**DATA PROVIDED**

⟨

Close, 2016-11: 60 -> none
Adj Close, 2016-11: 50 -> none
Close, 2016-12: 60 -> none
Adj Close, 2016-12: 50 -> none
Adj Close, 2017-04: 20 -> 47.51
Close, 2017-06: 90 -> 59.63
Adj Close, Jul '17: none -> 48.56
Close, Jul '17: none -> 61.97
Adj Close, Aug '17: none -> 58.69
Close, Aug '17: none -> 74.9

⟩
⟨

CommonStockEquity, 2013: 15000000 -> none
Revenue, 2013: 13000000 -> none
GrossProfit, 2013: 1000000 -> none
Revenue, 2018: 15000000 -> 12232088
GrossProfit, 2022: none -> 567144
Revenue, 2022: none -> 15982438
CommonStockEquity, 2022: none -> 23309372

⟩
⟨

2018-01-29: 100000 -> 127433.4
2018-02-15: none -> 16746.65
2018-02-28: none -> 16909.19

⟩

**WHAT NEEDS TO BE DONE**
Copy out, word for word, the part of the entries above that begins at the line with "Revenue, 2018: 15000000 -> 12232088" and ends at the line with "CommonStockEquity, 2022: none -> 23309372", including both.

**YOUR SOLUTION**
Revenue, 2018: 15000000 -> 12232088
GrossProfit, 2022: none -> 567144
Revenue, 2022: none -> 15982438
CommonStockEquity, 2022: none -> 23309372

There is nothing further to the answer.